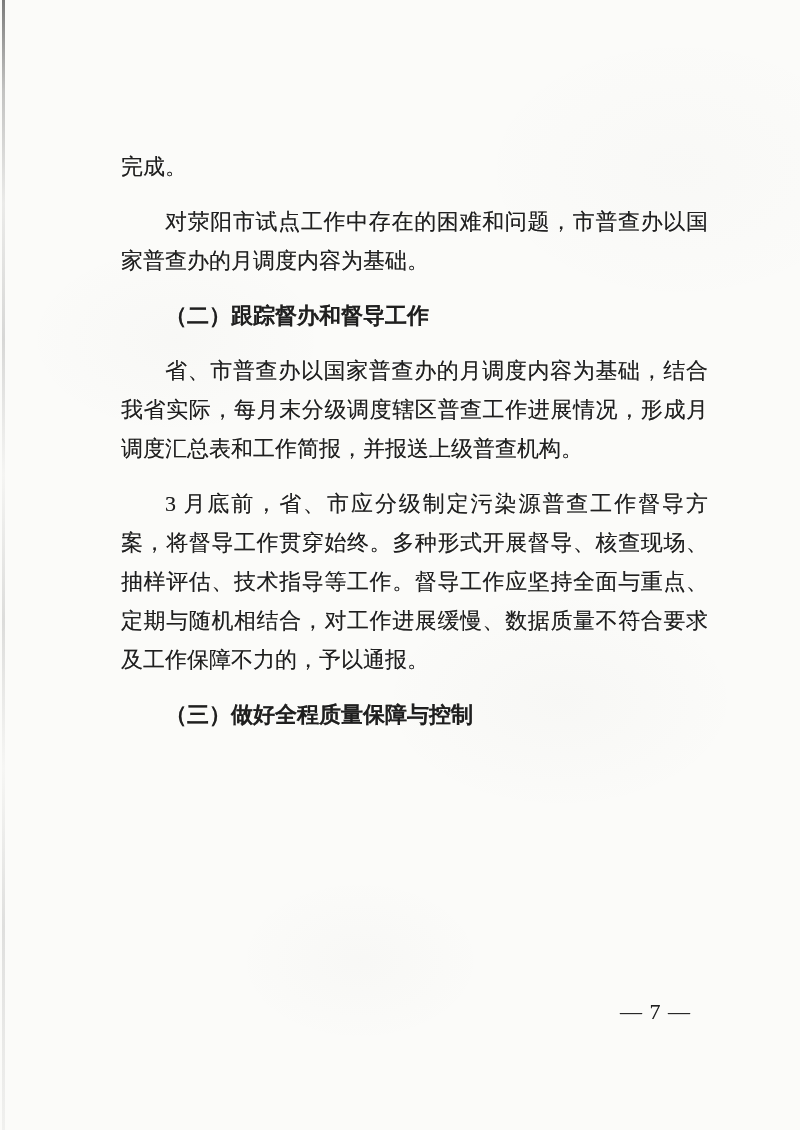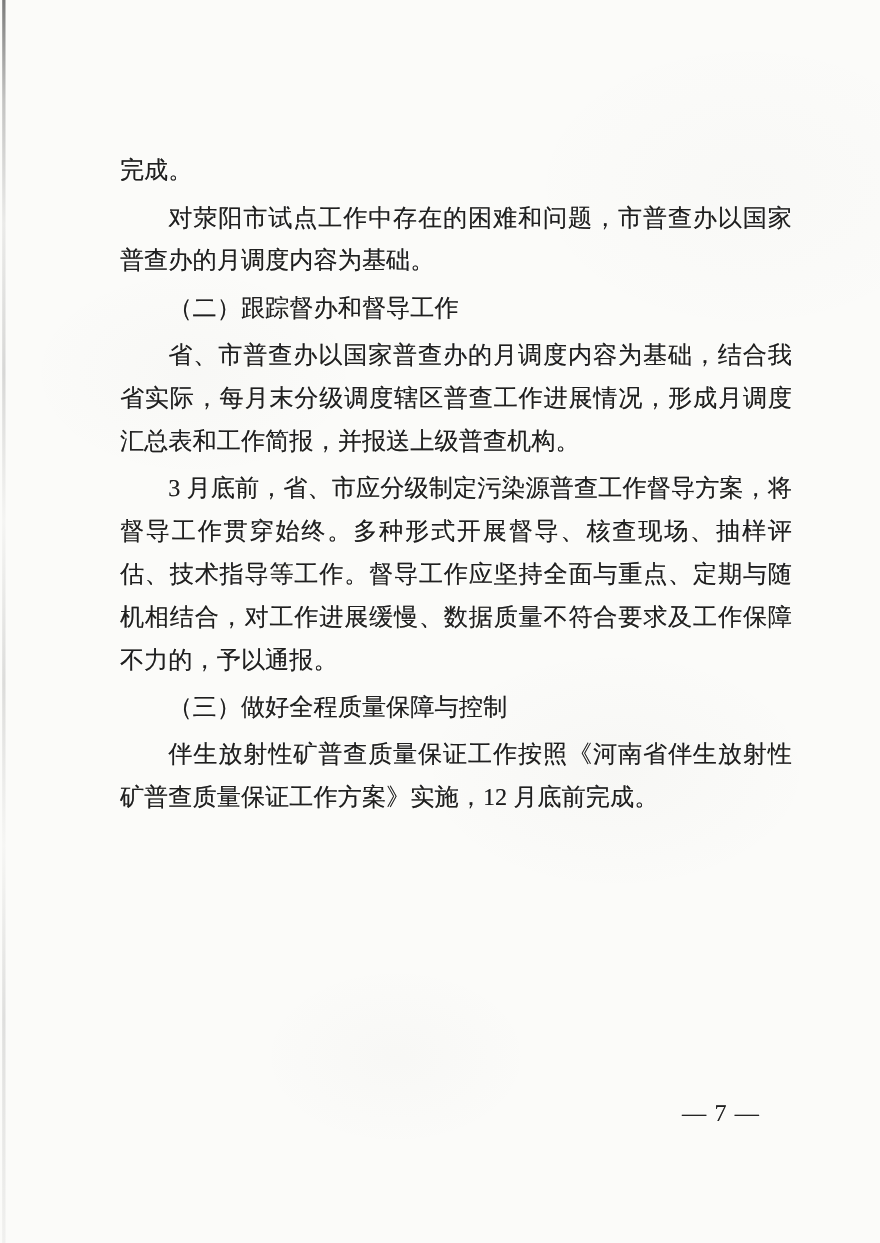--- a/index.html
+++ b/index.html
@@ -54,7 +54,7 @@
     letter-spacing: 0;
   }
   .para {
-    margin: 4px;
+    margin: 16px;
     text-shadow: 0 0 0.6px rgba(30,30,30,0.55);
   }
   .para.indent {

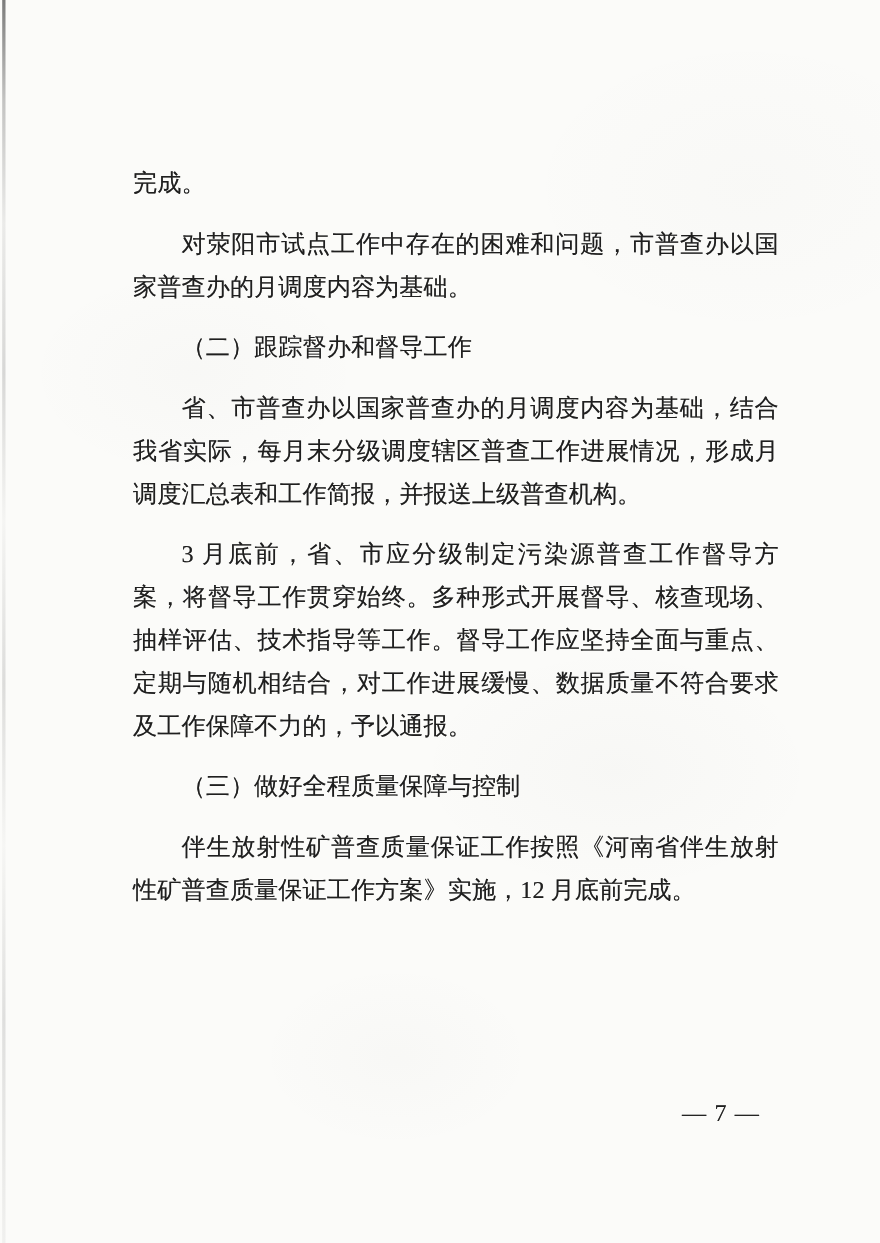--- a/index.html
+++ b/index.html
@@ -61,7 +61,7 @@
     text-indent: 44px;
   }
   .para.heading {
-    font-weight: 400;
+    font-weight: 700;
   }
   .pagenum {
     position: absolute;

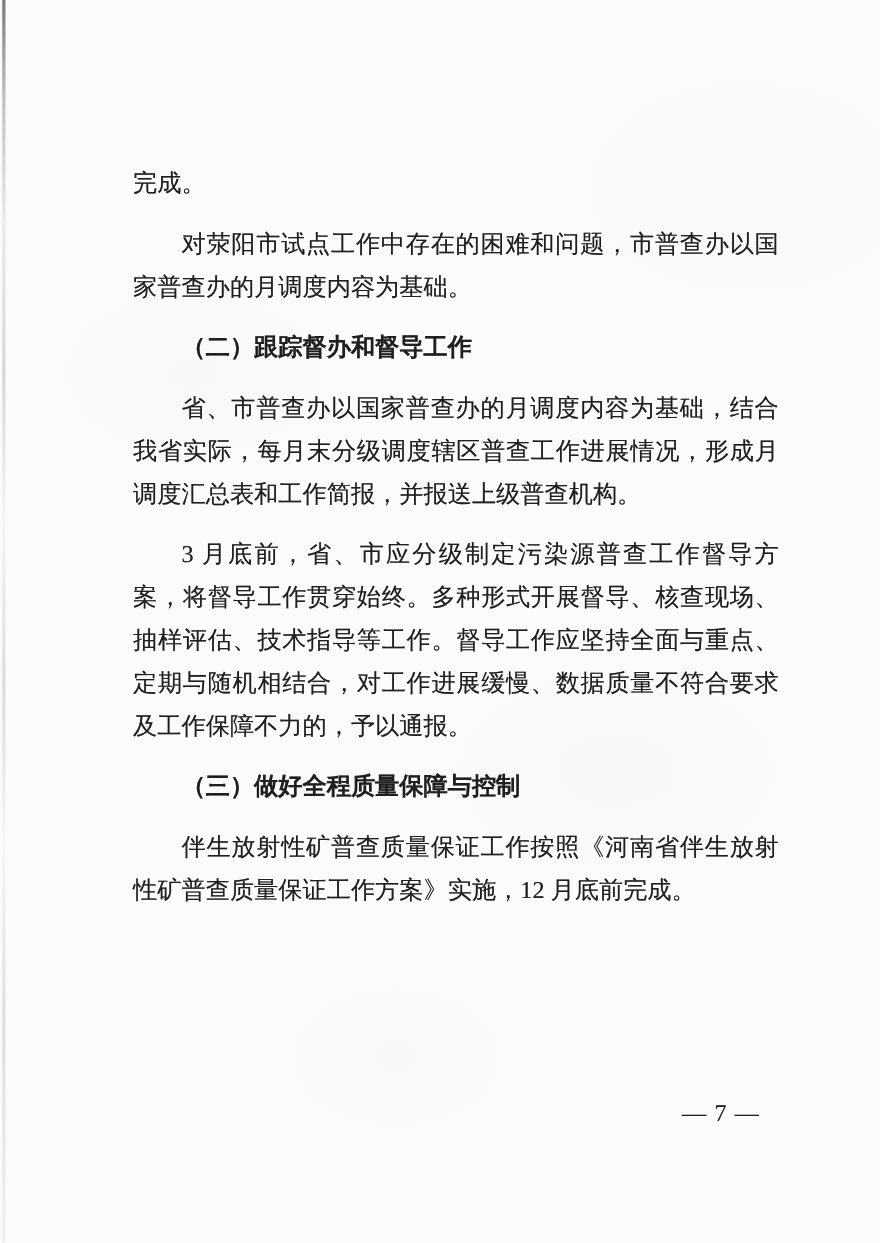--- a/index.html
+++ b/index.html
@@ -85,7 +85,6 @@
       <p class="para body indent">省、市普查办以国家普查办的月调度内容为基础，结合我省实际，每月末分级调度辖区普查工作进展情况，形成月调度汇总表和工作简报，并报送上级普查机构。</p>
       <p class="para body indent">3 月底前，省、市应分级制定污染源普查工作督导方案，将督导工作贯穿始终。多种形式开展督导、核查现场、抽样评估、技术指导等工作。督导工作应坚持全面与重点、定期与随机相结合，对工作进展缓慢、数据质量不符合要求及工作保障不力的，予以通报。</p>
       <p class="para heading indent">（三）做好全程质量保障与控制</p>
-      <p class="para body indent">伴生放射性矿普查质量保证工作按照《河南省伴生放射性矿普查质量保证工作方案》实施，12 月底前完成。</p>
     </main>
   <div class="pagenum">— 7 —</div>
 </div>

▬▬▬▬▬▬▬▬▬▬

**ABOUT THIS EXERCISE**
Reproduce every line of the material above, but drop the pictures.

**FINISHED EXERCISE**
--- a/index.html
+++ b/index.html
@@ -54,7 +54,7 @@
     letter-spacing: 0;
   }
   .para {
-    margin: 4px;
+    margin: 16px;
     text-shadow: 0 0 0.6px rgba(30,30,30,0.55);
   }
   .para.indent {

--- a/index.html
+++ b/index.html
@@ -61,7 +61,7 @@
     text-indent: 44px;
   }
   .para.heading {
-    font-weight: 400;
+    font-weight: 700;
   }
   .pagenum {
     position: absolute;

--- a/index.html
+++ b/index.html
@@ -85,7 +85,6 @@
       <p class="para body indent">省、市普查办以国家普查办的月调度内容为基础，结合我省实际，每月末分级调度辖区普查工作进展情况，形成月调度汇总表和工作简报，并报送上级普查机构。</p>
       <p class="para body indent">3 月底前，省、市应分级制定污染源普查工作督导方案，将督导工作贯穿始终。多种形式开展督导、核查现场、抽样评估、技术指导等工作。督导工作应坚持全面与重点、定期与随机相结合，对工作进展缓慢、数据质量不符合要求及工作保障不力的，予以通报。</p>
       <p class="para heading indent">（三）做好全程质量保障与控制</p>
-      <p class="para body indent">伴生放射性矿普查质量保证工作按照《河南省伴生放射性矿普查质量保证工作方案》实施，12 月底前完成。</p>
     </main>
   <div class="pagenum">— 7 —</div>
 </div>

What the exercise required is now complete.